(no title)
mikelabatt | 5 months ago
Imagine selecting New/Text Document in an environment like File Explorer on Windows: if the initial (empty) file has a BOM, any app will know that it is supposed to be saved again as UTF-8 once you start working on it. But with no BOM, there is no such luck, and corruption may be just around the corner, even when the editor tries to auto-detect the encoding (auto-detection is never easy or 100% reliable, even for basic Latin text with "special" characters)

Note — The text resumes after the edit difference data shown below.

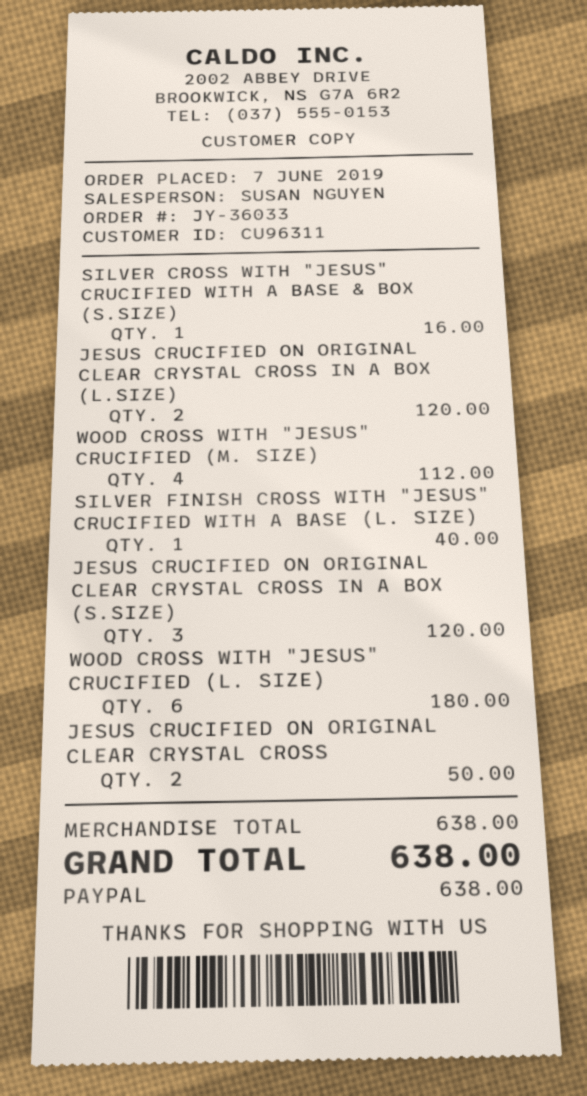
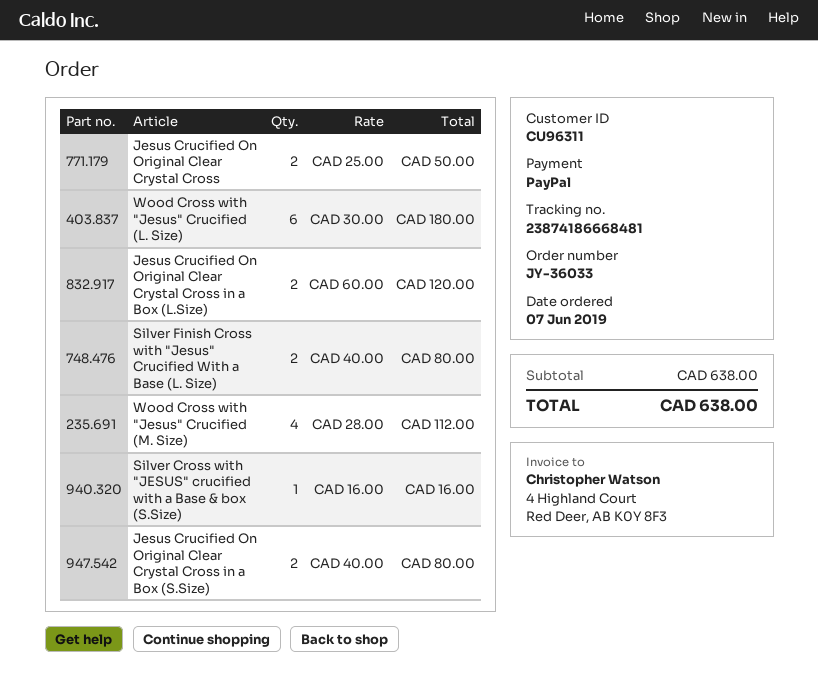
SILVER FINISH CROSS WITH "JESUS" CRUCIFIED WITH A BASE (L. SIZE): 1 for 40.00 -> 2 for 80.00
JESUS CRUCIFIED ON ORIGINAL CLEAR CRYSTAL CROSS IN A BOX (S.SIZE): 3 for 120.00 -> 2 for 80.00

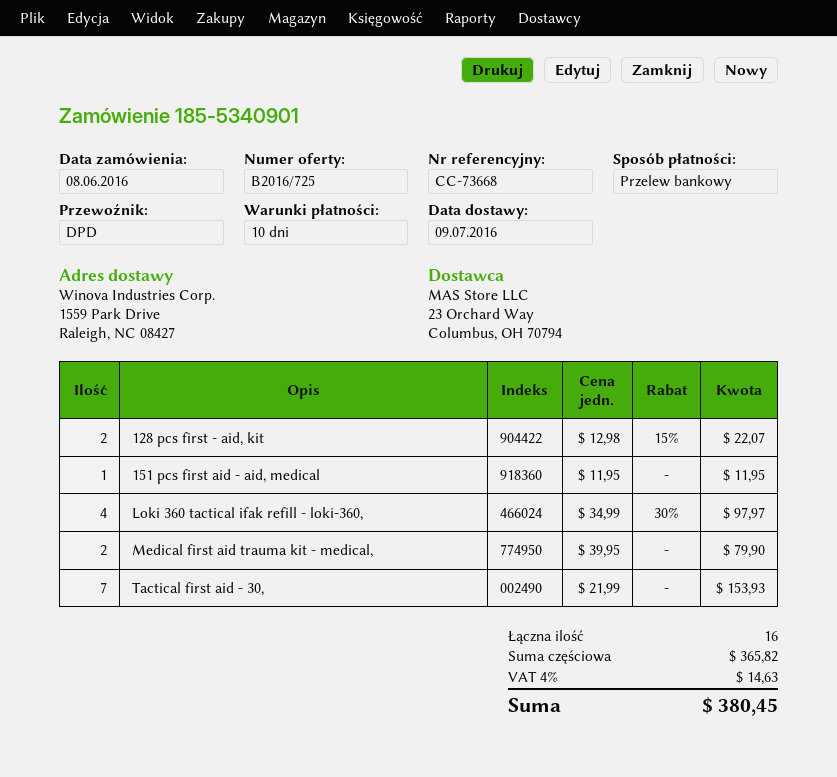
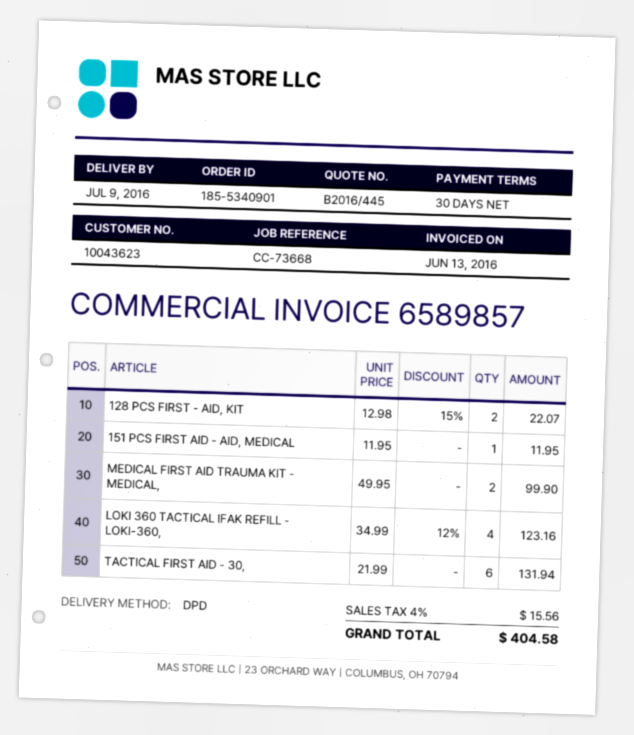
quote number: B2016/725 -> B2016/445
payment terms: 10 days -> 30 days
Loki 360 tactical ifak refill - loki-360,: 4 x 34.99 - 30% = 97.97 -> 4 x 34.99 - 12% = 123.16
Medical first aid trauma kit - medical,: 2 x 39.95 = 79.90 -> 2 x 49.95 = 99.90
Tactical first aid - 30,: 7 x 21.99 = 153.93 -> 6 x 21.99 = 131.94
tax: 4% = 14.63 -> 4% = 15.56
total: 380.45 -> 404.58

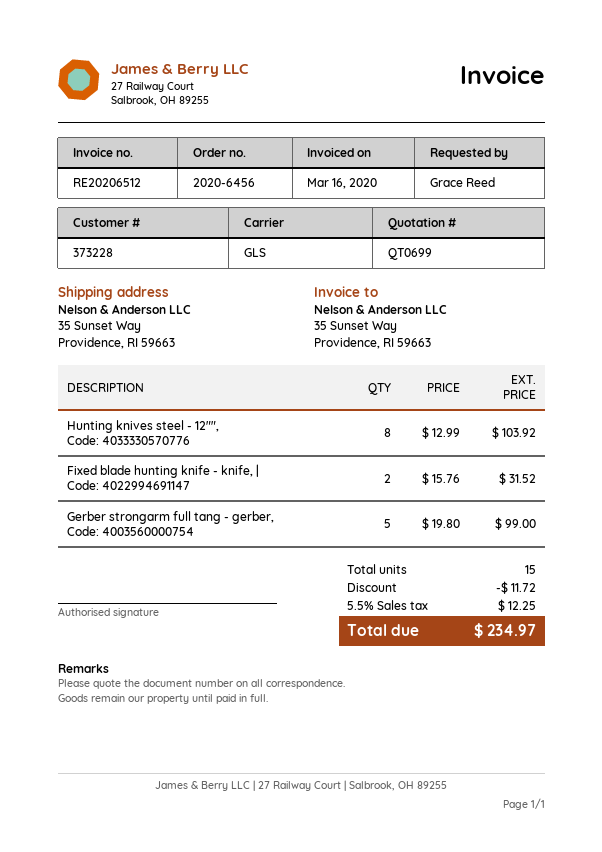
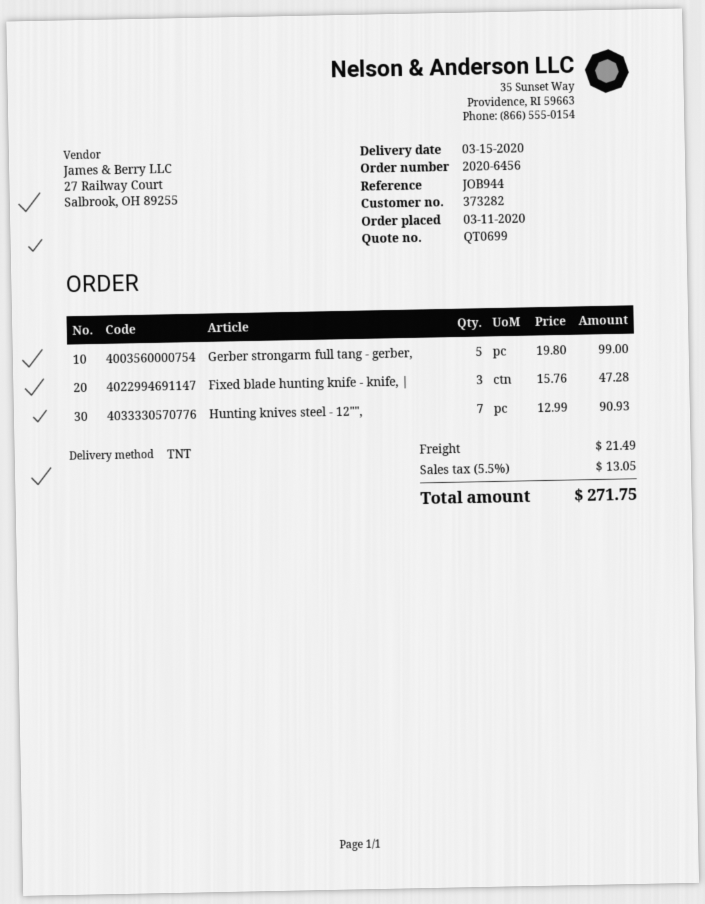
customer number: 373228 -> 373282
shipping method: GLS -> TNT
Hunting knives steel - 12"",: 8 x 12.99 = 103.92 -> 7 x 12.99 = 90.93
Fixed blade hunting knife - knife, |: 2 x 15.76 = 31.52 -> 3 x 15.76 = 47.28
discount: 11.72 -> none
shipping: none -> 21.49
tax: 5.5% = 12.25 -> 5.5% = 13.05
total: 234.97 -> 271.75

The same can happen to a plain ASCII file (without a BOM): once you edit it, and you add, say, some accented vowel, the chaos begins. You thought it was Italian, but your favorite text editor might conclude it's Vietnamese! I've even seen Notepad switch to a different default encoding after some Windows updates.
So, UTF-8 yes, but with a BOM. It should be the default in any app and operating system.
rmunn|5 months ago
This is one of the more common problems caused by putting a BOM in UTF-8 files, but there are others. The issue is that adding a BOM, as can be seen here, *breaks the promise of UTF-8*: that a UTF-8 file that contains only codepoints below U+007F can be processed as-is, and legacy logic that assumes ASCII will parse it correctly. The Linux kernel is perfectly aware of UTF-8, of course, as is Bash. But the kernel logic that looks for `#!`, and the Bash logic that look for a leading `#` as a comment indicator to ignore the line, do *not* assume a leading U+FEFF can be ignored, nor should they (for many reasons).
What should happen is that these days, every application should assume UTF-8 if it isn't informed of the format of the file, unless and until something happens to make it believe it's a different format (such as reading a UTF-16 BOM in the first two bytes of the file). If a file fails to parse as UTF-8 but there are clues that make another encoding sensible, reparsing it as something else (like Windows-1252) might be sensible.
But putting a BOM in UTF-8 causes more problems than it solves, because it *breaks* the fundamental promise of UTF-8: ASCII compatibility with Unicode-unaware logic.
mikelabatt|5 months ago
The Amiga always used all 8 bits (ISO-8859-1 by default), so detecting UTF-8 without a BOM is not so easy, especially when you start with an empty file, or in some scenario like the other one I mentioned.
And it's not that Macs and PCs don't have 8-bit legacy or coexistence needs. What you seem to be saying is that compatibility with 7-bit ASCII is sacred, whereas compatibility with 8-bit text encodings is not important.
Since we now have UTF-8 files with BOMs that need to be handled anyway, would it not be better if all the "Unicode-unaware" apps at least supported the BOM (stripping it, in the simplest case)?
3036e4|5 months ago
taffer|5 months ago
The correct approach is to use and assume UTF-8 everywhere. 99% of websites use UTF-8. There is no reason to break software by adding a BOM.
Cloudef|5 months ago
cryptonector|5 months ago
You _do_ need a BOM for UTF-16 and UTF-32.
mikelabatt|5 months ago
I also agree that "BOM" is the wrong name for an UTF-8... BOM. Byte order is not the issue. But still, it's a header that says that the file, even if empty, is UTF-8. Detecting an 8-bit legacy character set is much more difficult that recognizing (skipping) a BOM.